MicroServices using Spring Boot & Spring Cloud

In this post we are going to learn:

  • Why do we need API Gateway?
  • Implementing API Gateway using Spring Cloud Zuul Proxy
  • Using Zuul Filters for cross-cutting concerns

Why do we need API Gateway?

API Gateway, aka Edge Service, provides a unified interface for a set of microservices so that clients no need to know about all the details of microservices internals. However, there are some pros and cons of using API Gateway pattern in microservices architecture.

Pros:

  • Provides easier interface to clients
  • Can be used to prevent exposing the internal microservices structure to clients
  • Allows to refactor microservices without forcing the clients to refactor consuming logic
  • Can centralize cross-cutting concerns like security, monitoring, rate limiting etc

Cons:

  • It could become a single point of failure if proper measuresĀ are not taken to make it highly available
  • Knowledge of various microservice API may creep into API Gateway

Implementing API Gateway using Spring Cloud Zuul Proxy

Spring Cloud provides Zuul proxy, similar to Nginx, that can be used to create API Gateway.

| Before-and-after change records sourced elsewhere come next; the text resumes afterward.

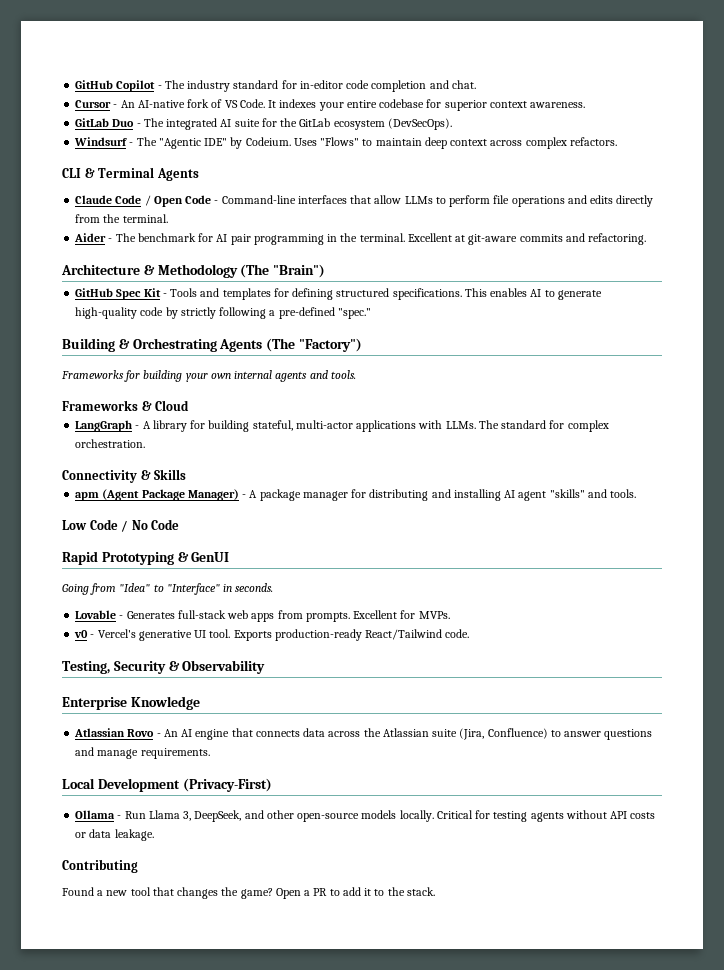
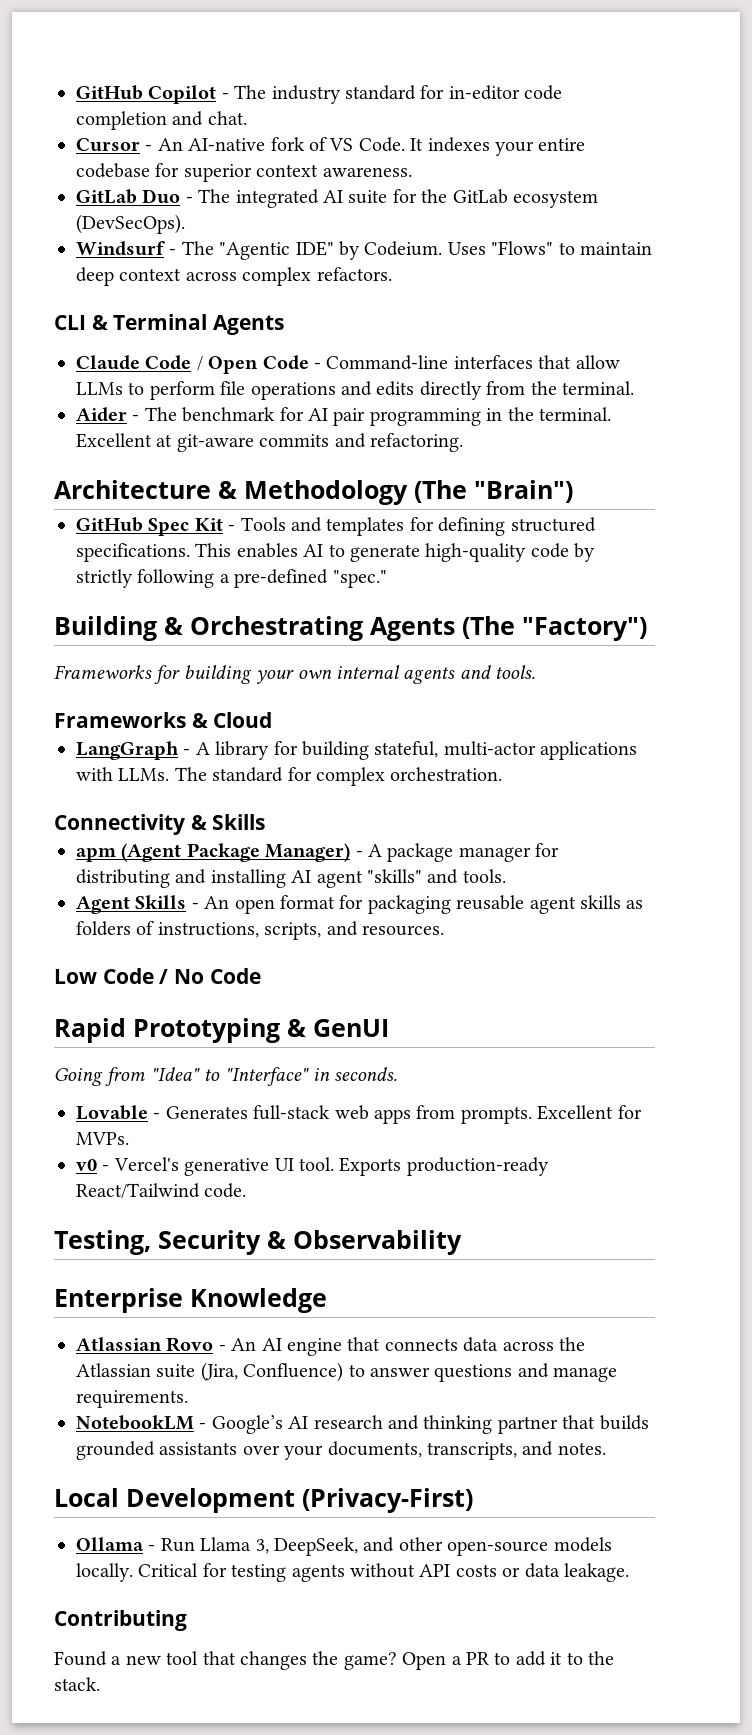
+ Agent Skills - An open format for packaging reusable agent skills as folders of instructions, scripts, and resources.
+ NotebookLM - Google’s AI research and thinking partner that builds grounded assistants over your documents, transcripts, and notes.

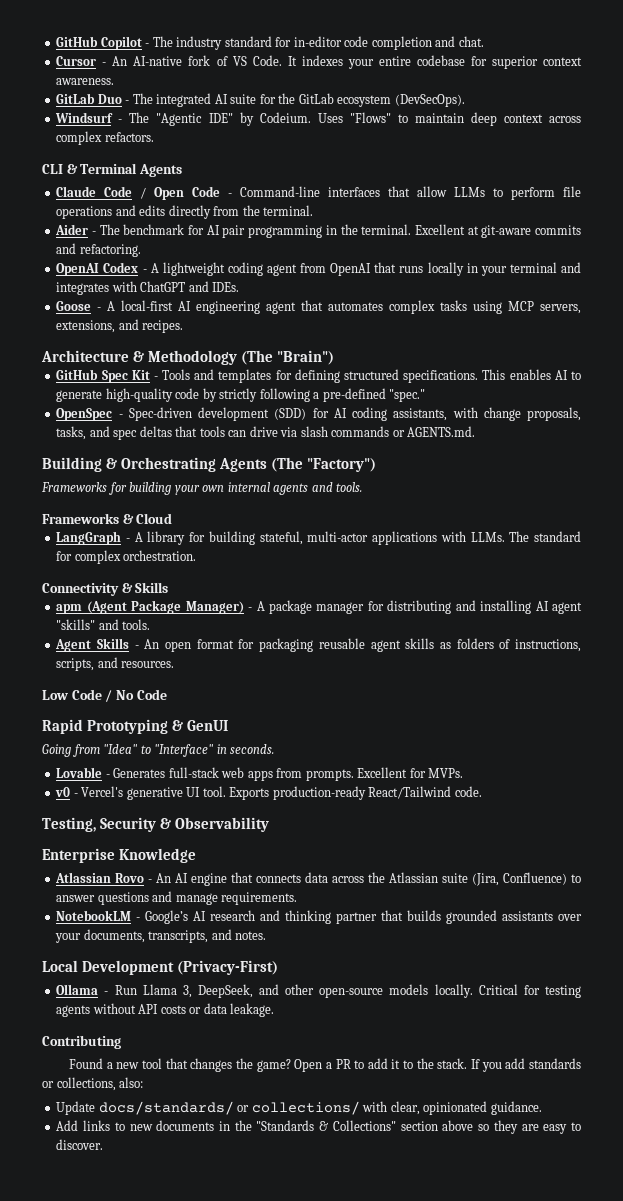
+ OpenAI Codex - A lightweight coding agent from OpenAI that runs locally in your terminal and integrates with ChatGPT and IDEs.
+ Goose - A local-first AI engineering agent that automates complex tasks using MCP servers, extensions, and recipes.
+ OpenSpec - Spec-driven development (SDD) for AI coding assistants, with change proposals, tasks, and spec deltas that tools can drive via slash commands or AGENTS.md.
+ If you add standards or collections, also:
+ Update docs/standards/ or collections/ with clear, opinionated guidance.
+ Add links to new documents in the "Standards & Collections" section above so they are easy to discover.

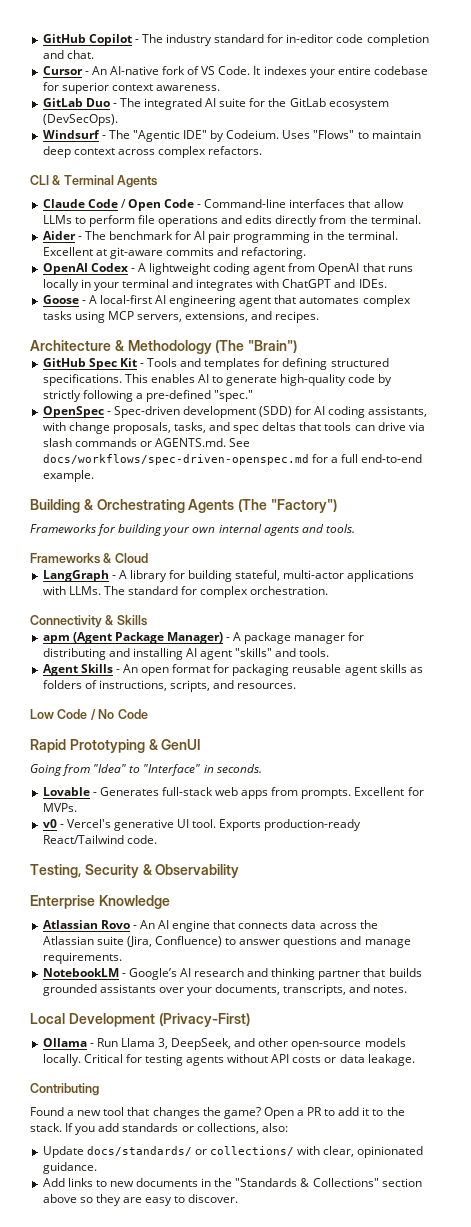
- OpenSpec - Spec-driven development (SDD) for AI coding assistants, with change proposals, tasks, and spec deltas that tools can drive via slash commands or AGENTS.md.
+ OpenSpec - Spec-driven development (SDD) for AI coding assistants, with change proposals, tasks, and spec deltas that tools can drive via slash commands or AGENTS.md. See docs/workflows/spec-driven-openspec.md for a full end-to-end example.

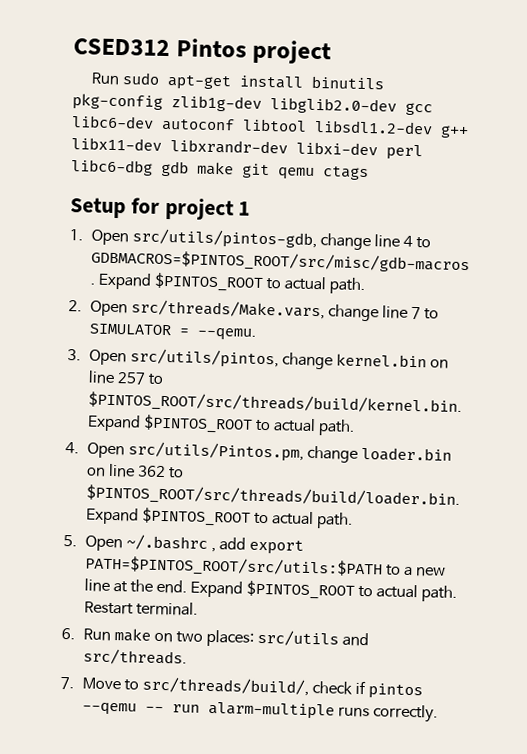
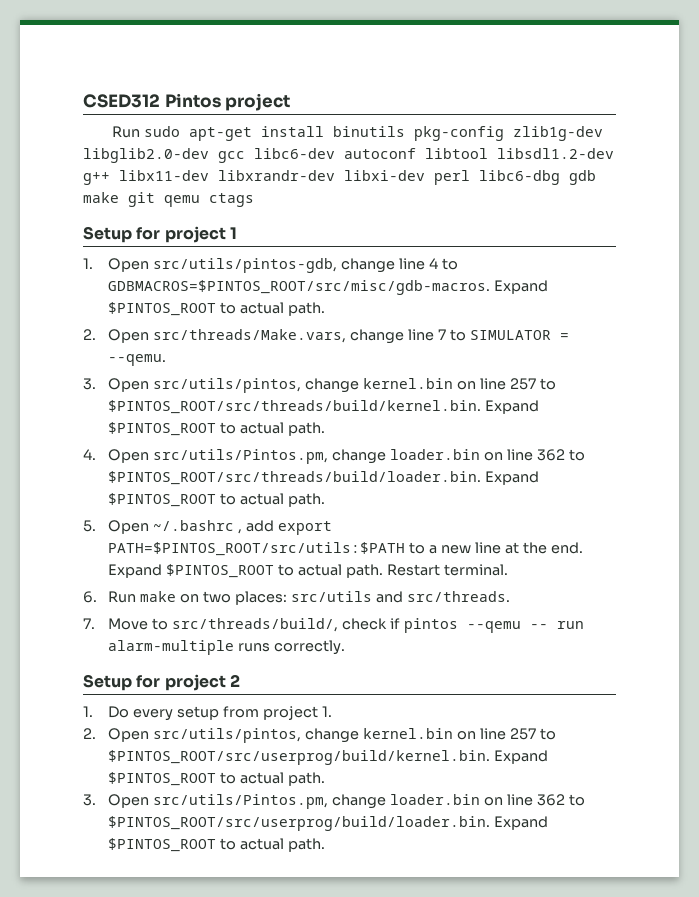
+ Setup for project 2
+ 1. Do every setup from project 1.
+ 2. Open src/utils/pintos, change kernel.bin on line 257 to $PINTOS_ROOT/src/userprog/build/kernel.bin. Expand $PINTOS_ROOT to actual path.
+ 3. Open src/utils/Pintos.pm, change loader.bin on line 362 to $PINTOS_ROOT/src/userprog/build/loader.bin. Expand $PINTOS_ROOT to actual path.

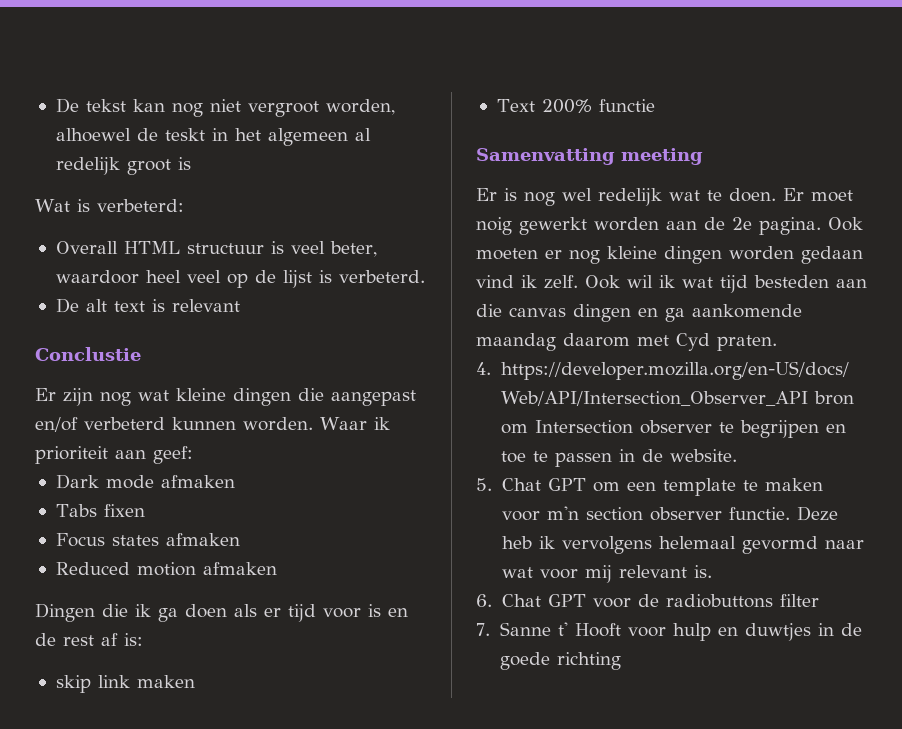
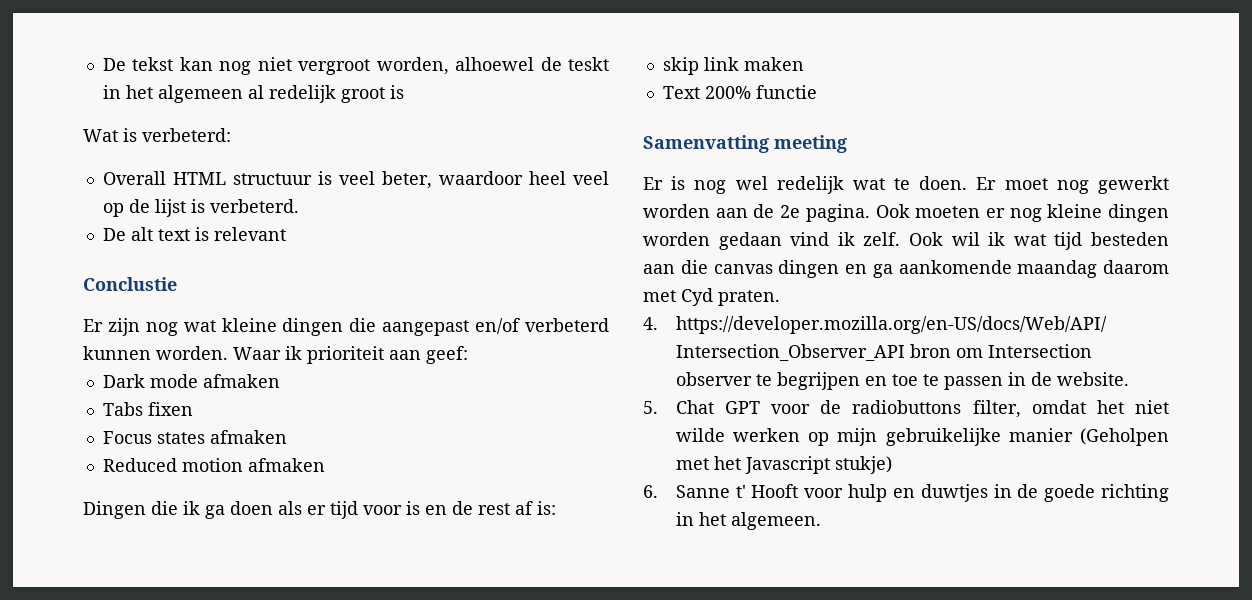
- Er moet noig gewerkt worden aan de 2e pagina.
+ Er moet nog gewerkt worden aan de 2e pagina.
- 5. Chat GPT om een template te maken voor m'n section observer functie. Deze heb ik vervolgens helemaal gevormd naar wat voor mij relevant is.
- 6. Chat GPT voor de radiobuttons filter
- 7. Sanne t' Hooft voor hulp en duwtjes in de goede richting
+ 5. Chat GPT voor de radiobuttons filter, omdat het niet wilde werken op mijn gebruikelijke manier (Geholpen met het Javascript stukje)
+ 6. Sanne t' Hooft voor hulp en duwtjes in de goede richting in het algemeen.

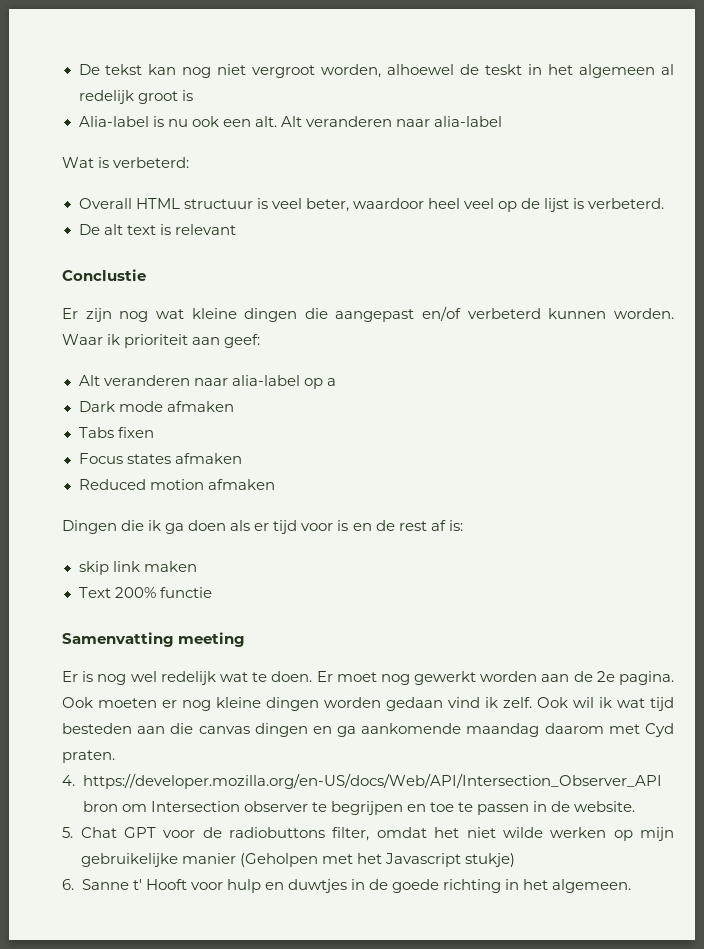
+ Alia-label is nu ook een alt. Alt veranderen naar alia-label
+ Alt veranderen naar alia-label op a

Let us create a front-end UI module “shoppingcart-ui” as a SpringBoot application which also acts as Zuul proxy. Create a SpringBoot project with Web, Config Client, Eureka Discovery, Zuul starters and annotate the main entry-point class with @EnableZuulProxy.

<dependency>
    <groupId>org.springframework.boot</groupId>
    <artifactId>spring-boot-starter-web</artifactId>
</dependency>
<dependency>
    <groupId>org.springframework.cloud</groupId>
    <artifactId>spring-cloud-starter-config</artifactId>
</dependency>
<dependency>
    <groupId>org.springframework.cloud</groupId>
    <artifactId>spring-cloud-starter-netflix-eureka-client</artifactId>
</dependency>
<dependency>
    <groupId>org.springframework.cloud</groupId>
    <artifactId>spring-cloud-starter-netflix-zuul</artifactId>
</dependency>

ShoppingcartUiApplication.java

import org.springframework.boot.SpringApplication;
import org.springframework.boot.autoconfigure.SpringBootApplication;
import org.springframework.cloud.netflix.zuul.EnableZuulProxy;

@EnableZuulProxy
@SpringBootApplication
public class ShoppingcartUiApplication {
    public static void main(String[] args) {
        SpringApplication.run(ShoppingcartUiApplication.class, args);
    }
}

As we are using Eureka Discovery also, requests from the proxy with the URL patterns /service-id/** will be routed to the service registered in Eureka Server with service id “service-id”.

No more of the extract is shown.